BEGIN Given records

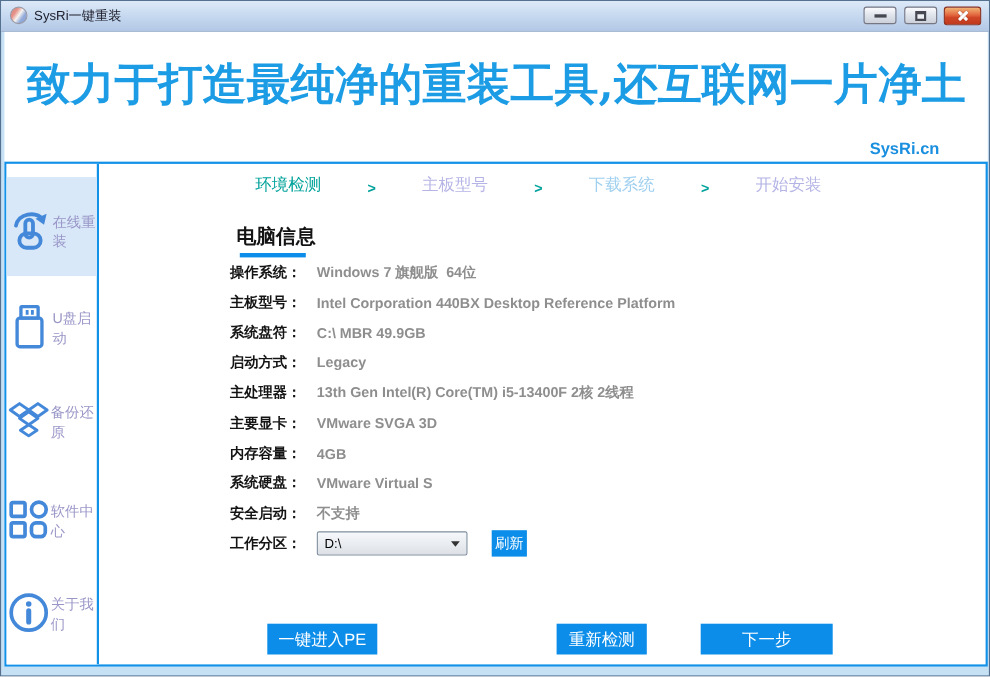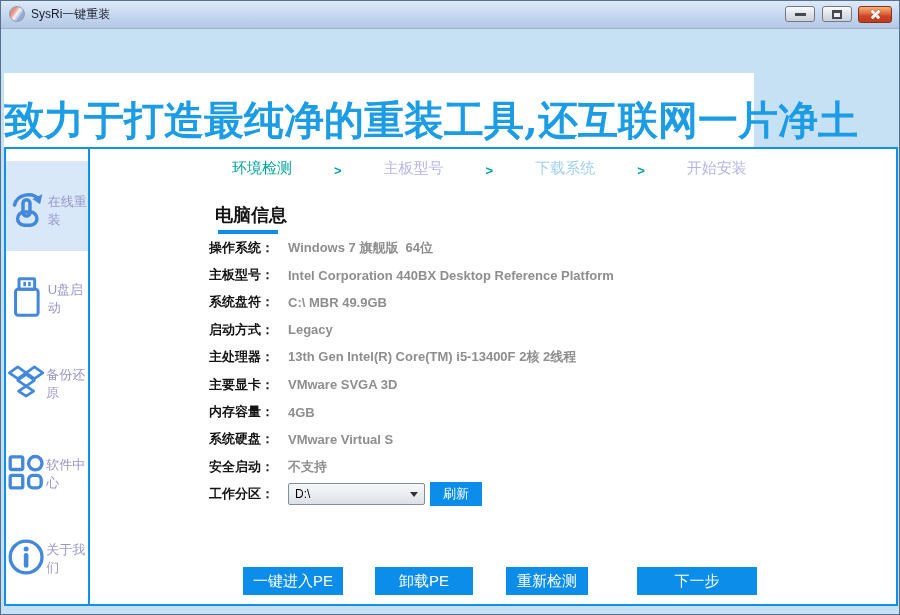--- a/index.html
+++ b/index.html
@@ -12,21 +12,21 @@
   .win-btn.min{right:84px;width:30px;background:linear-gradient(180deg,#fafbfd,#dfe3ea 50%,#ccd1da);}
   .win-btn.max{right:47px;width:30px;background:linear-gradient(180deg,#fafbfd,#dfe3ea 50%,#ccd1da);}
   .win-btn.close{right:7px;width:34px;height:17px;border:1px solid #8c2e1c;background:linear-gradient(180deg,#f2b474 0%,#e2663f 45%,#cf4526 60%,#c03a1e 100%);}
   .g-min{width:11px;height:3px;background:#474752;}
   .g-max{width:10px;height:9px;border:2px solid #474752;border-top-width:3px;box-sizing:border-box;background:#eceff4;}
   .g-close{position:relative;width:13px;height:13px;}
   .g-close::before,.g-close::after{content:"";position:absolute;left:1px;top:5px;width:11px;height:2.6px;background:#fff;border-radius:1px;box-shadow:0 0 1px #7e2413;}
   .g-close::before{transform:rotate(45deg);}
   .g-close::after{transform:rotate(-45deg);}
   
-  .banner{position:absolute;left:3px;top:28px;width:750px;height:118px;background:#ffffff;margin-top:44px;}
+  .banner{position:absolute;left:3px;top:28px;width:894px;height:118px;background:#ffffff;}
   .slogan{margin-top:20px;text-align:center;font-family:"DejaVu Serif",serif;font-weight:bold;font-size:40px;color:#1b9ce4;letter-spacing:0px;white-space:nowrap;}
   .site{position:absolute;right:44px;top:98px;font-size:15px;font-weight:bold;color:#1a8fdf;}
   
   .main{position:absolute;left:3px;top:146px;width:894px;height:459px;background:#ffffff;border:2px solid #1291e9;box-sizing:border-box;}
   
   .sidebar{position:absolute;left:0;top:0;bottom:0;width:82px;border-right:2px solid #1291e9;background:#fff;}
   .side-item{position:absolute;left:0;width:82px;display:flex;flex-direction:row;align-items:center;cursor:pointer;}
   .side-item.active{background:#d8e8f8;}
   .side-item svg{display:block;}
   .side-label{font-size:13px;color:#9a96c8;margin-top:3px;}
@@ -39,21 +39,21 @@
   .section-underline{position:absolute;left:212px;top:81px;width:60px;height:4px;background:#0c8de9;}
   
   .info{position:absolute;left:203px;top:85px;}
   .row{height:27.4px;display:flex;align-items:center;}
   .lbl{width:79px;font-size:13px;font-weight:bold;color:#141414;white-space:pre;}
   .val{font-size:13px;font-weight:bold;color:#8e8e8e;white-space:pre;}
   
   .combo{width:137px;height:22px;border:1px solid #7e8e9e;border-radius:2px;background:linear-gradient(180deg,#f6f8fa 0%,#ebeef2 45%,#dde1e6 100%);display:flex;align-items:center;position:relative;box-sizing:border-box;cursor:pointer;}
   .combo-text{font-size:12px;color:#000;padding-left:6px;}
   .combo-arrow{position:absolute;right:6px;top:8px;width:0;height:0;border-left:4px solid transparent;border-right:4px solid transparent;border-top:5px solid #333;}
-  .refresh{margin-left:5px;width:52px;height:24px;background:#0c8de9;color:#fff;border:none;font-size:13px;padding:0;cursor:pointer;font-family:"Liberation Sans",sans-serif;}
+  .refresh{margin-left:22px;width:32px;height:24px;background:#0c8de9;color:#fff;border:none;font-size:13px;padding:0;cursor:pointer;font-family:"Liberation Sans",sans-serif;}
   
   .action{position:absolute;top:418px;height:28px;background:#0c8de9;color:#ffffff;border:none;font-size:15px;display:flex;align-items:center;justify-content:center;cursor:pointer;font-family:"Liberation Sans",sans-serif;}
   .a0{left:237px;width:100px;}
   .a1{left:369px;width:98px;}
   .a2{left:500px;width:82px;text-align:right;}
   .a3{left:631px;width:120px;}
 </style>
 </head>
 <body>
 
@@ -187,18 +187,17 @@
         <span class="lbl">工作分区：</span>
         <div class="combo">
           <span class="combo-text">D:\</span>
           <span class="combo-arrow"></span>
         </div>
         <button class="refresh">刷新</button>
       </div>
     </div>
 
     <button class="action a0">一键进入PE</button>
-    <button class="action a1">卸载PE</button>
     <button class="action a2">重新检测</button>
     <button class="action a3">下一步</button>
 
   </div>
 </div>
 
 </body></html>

END Given records
BEGIN Given records

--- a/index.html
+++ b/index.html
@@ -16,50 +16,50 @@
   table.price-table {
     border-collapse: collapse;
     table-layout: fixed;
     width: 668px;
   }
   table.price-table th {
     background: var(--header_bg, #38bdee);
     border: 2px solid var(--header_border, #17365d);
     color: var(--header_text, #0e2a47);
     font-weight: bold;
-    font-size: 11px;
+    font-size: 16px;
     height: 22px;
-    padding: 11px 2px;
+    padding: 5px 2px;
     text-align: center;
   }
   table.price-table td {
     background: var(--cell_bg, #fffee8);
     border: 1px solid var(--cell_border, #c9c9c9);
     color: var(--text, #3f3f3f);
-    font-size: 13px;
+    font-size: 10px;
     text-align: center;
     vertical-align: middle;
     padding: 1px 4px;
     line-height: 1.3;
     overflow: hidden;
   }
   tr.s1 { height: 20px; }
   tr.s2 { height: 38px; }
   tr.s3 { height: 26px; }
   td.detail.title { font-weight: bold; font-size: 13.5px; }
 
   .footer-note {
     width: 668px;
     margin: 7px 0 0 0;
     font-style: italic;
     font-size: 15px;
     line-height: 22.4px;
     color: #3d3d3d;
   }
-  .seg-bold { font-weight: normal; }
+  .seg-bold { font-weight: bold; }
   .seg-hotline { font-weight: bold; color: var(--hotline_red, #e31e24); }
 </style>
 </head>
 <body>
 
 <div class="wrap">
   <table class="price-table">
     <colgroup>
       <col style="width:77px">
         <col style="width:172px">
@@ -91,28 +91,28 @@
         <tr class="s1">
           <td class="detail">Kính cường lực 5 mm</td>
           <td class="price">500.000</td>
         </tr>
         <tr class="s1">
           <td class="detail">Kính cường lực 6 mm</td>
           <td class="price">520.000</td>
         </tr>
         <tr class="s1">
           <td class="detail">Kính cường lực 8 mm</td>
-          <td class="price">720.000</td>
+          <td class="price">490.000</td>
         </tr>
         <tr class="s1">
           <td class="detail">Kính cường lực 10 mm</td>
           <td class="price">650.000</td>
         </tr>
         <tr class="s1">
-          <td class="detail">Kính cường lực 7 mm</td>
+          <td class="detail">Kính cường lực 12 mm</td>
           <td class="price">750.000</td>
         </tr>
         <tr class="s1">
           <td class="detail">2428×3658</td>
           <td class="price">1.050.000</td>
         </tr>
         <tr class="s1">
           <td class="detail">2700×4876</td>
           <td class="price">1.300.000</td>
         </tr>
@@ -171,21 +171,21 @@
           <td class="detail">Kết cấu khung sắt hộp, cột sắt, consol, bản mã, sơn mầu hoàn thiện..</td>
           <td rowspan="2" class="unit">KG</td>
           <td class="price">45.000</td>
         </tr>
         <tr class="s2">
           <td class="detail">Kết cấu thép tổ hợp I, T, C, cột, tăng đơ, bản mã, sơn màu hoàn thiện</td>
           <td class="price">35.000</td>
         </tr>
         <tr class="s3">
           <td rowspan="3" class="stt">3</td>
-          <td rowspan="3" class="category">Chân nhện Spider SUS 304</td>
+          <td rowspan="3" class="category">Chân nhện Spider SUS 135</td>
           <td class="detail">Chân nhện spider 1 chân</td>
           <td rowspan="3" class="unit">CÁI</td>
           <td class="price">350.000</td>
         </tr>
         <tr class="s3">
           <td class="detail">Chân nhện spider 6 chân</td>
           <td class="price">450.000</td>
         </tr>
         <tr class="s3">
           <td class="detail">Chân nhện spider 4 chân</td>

END Given records

What is needed - Each line in the data that holds the word "relative" must be copied.

Result -
   .g-close{position:relative;width:13px;height:13px;}
   .combo{width:137px;height:22px;border:1px solid #7e8e9e;border-radius:2px;background:linear-gradient(180deg,#f6f8fa 0%,#ebeef2 45%,#dde1e6 100%);display:flex;align-items:center;position:relative;box-sizing:border-box;cursor:pointer;}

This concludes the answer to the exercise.